The Web App Manifest is a JSON-based specification from the W3C that declares the information needed to add a website to the home screen and install it like a native app: the app name, icons, display mode at launch, theme color, and more. The term PWA (Progressive Web App) itself was coined by Google engineers in 2015, and manifest.json — together with the Service Worker that handles offline behavior — is one of the two core technical pieces behind it.

If manifest.json isn't configured correctly, the browser won't recognize the site as installable, and it won't show an install prompt (such as Chrome's "Install" banner). Issues like insufficient icon resolution or a mistyped display value are easy to miss because the JSON itself is still syntactically valid — they often go unnoticed until someone actually tries to install the app.

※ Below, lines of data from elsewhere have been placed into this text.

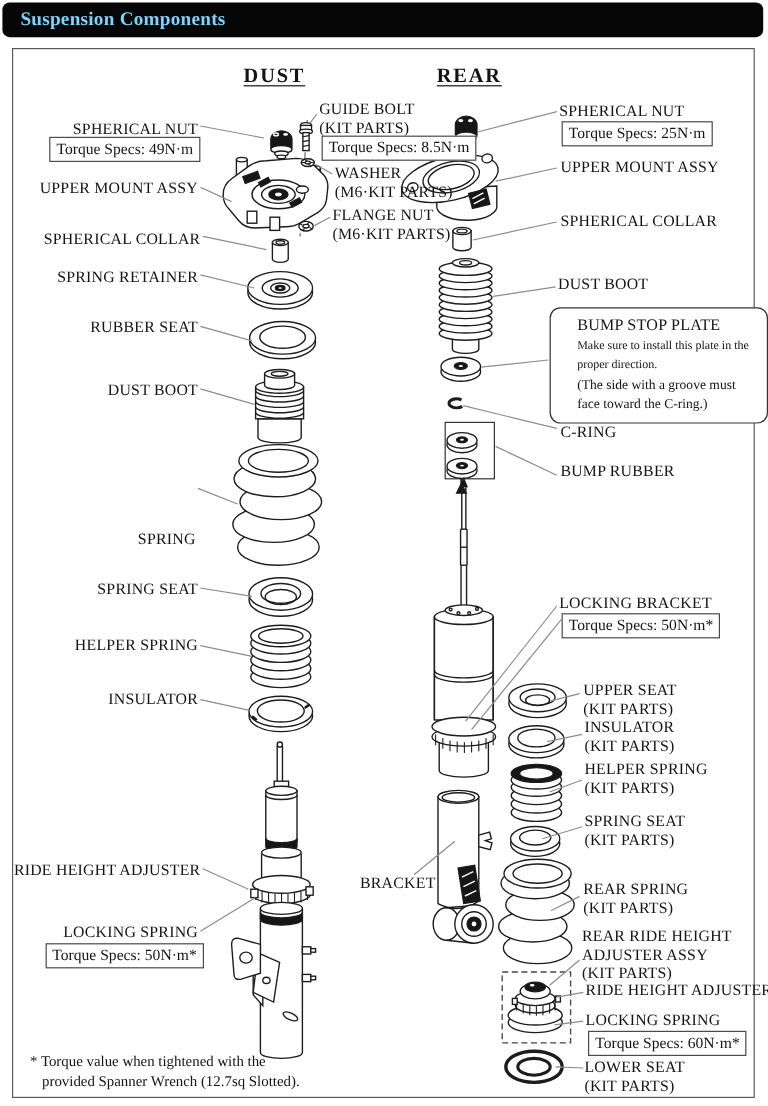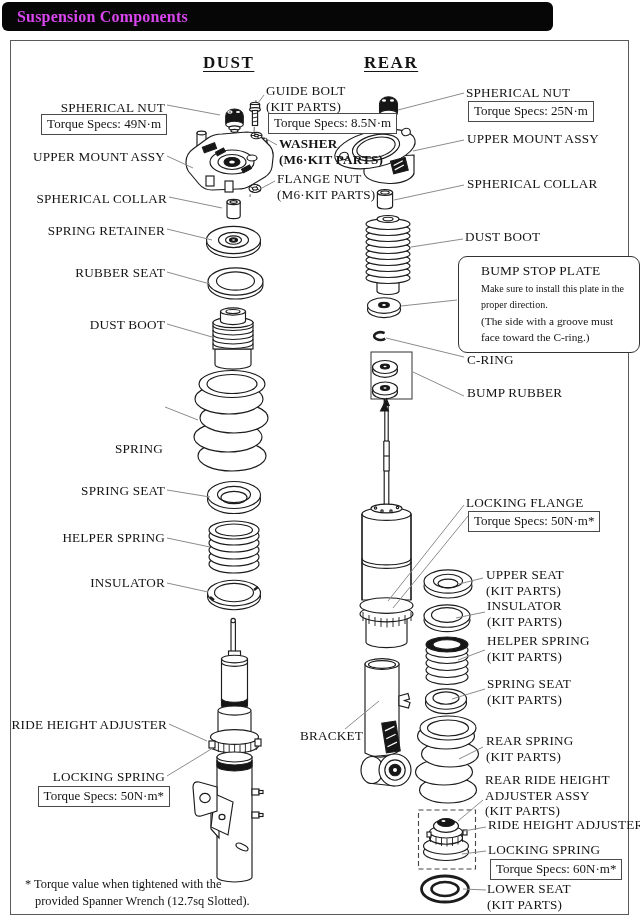--- a/index.html
+++ b/index.html
@@ -1,19 +1,19 @@
 <!DOCTYPE html>
 <html><head>
 <meta charset="utf-8">
 <style>
   html,body{margin:0;padding:0;background:#fff;}
   #page{position:relative;width:640px;height:922px;background:#fff;overflow:hidden;
         font-family:"Liberation Serif",serif;color:#141414;}
-  .banner{position:absolute;left:2px;top:2px;width:551px;height:29px;background:#060606;
-          border-radius:6px;color:#d946ef;font-weight:bold;font-size:16px;line-height:29px;
+  .banner{position:absolute;left:2px;top:2px;width:634px;height:29px;background:#060606;
+          border-radius:6px;color:#7dd3fc;font-weight:bold;font-size:16px;line-height:29px;
           padding-left:15px;box-sizing:border-box;letter-spacing:.2px;}
   .frame{position:absolute;left:10px;top:40px;width:617px;height:873px;border:1px solid #5a5a5a;}
   .hdr{position:absolute;font-weight:bold;font-size:17px;letter-spacing:1.5px;
        text-decoration:underline;text-underline-offset:3px;white-space:nowrap;}
   .lbl{position:absolute;font-size:13.2px;line-height:15.5px;letter-spacing:.2px;
        white-space:nowrap;}
   .lbl.ra{text-align:right;}
   .tq{position:absolute;border:1px solid #4a4a4a;background:#fff;font-size:13px;
       line-height:16px;padding:1px 5px 2px;white-space:nowrap;}
   .note-box{position:absolute;border:1.4px solid #333;border-radius:9px;background:#fff;
@@ -457,21 +457,21 @@
   <div class="lbl ra" style="right:475px;top:575px;">INSULATOR</div>
   <div class="lbl ra" style="right:473px;top:717px;">RIDE HEIGHT ADJUSTER</div>
   <div class="lbl ra" style="right:475px;top:769px;">LOCKING SPRING</div>
   <div class="tq" style="right:470px;top:786px;">Torque Specs: 50N·m*</div>
 
   <div class="lbl" style="left:266px;top:83px;">
     <div>GUIDE BOLT</div>
     <div>(KIT PARTS)</div>
   </div>
   <div class="tq" style="left:268px;top:113px;">Torque Specs: 8.5N·m</div>
-  <div class="lbl" style="left:279px;top:136px;font-weight:bold;">
+  <div class="lbl" style="left:279px;top:136px;">
     <div>WASHER</div>
     <div>(M6·KIT PARTS)</div>
   </div>
   <div class="lbl" style="left:277px;top:171px;">
     <div>FLANGE NUT</div>
     <div>(M6·KIT PARTS)</div>
   </div>
 
   <div class="lbl" style="left:466px;top:85px;">SPHERICAL NUT</div>
   <div class="tq" style="left:468px;top:101px;">Torque Specs: 25N·m</div>
@@ -480,21 +480,21 @@
   <div class="lbl" style="left:465px;top:229px;">DUST BOOT</div>
 
   <div class="note-box" style="left:458px;top:256px;">
     <div class="nb-title">BUMP STOP PLATE</div>
     <div class="nb-text">Make sure to install this plate in the proper direction.</div>
     <div class="nb-text2">(The side with a groove must face toward the C-ring.)</div>
   </div>
 
   <div class="lbl" style="left:467px;top:352px;">C-RING</div>
   <div class="lbl" style="left:467px;top:385px;">BUMP RUBBER</div>
-  <div class="lbl" style="left:466px;top:495px;">LOCKING FLANGE</div>
+  <div class="lbl" style="left:466px;top:495px;">LOCKING BRACKET</div>
   <div class="tq" style="left:468px;top:511px;">Torque Specs: 50N·m*</div>
 
   <div class="lbl" style="left:486px;top:567px;">
     <div>UPPER SEAT</div>
     <div>(KIT PARTS)</div>
   </div>
   <div class="lbl" style="left:487px;top:598px;">
     <div>INSULATOR</div>
     <div>(KIT PARTS)</div>
   </div>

Maskable icons (purpose: "maskable") are a relatively recent addition, introduced around 2019 to support Android's "adaptive icons." Regular icons get masked into a circle, rounded square, or other shape depending on the device, so an icon with no built-in margin can end up with part of its logo cropped off. A maskable icon needs to be designed with a safe zone in mind, and is typically provided as a separate entry from the regular icons.

This tool focuses on static validation of manifest.json alone — it doesn't check other factors that affect actual installability, such as whether a Service Worker is registered or whether the site is served over HTTPS. For final confirmation in production, it's a good idea to also use your browser's developer tools (e.g. the Application panel in Chrome DevTools).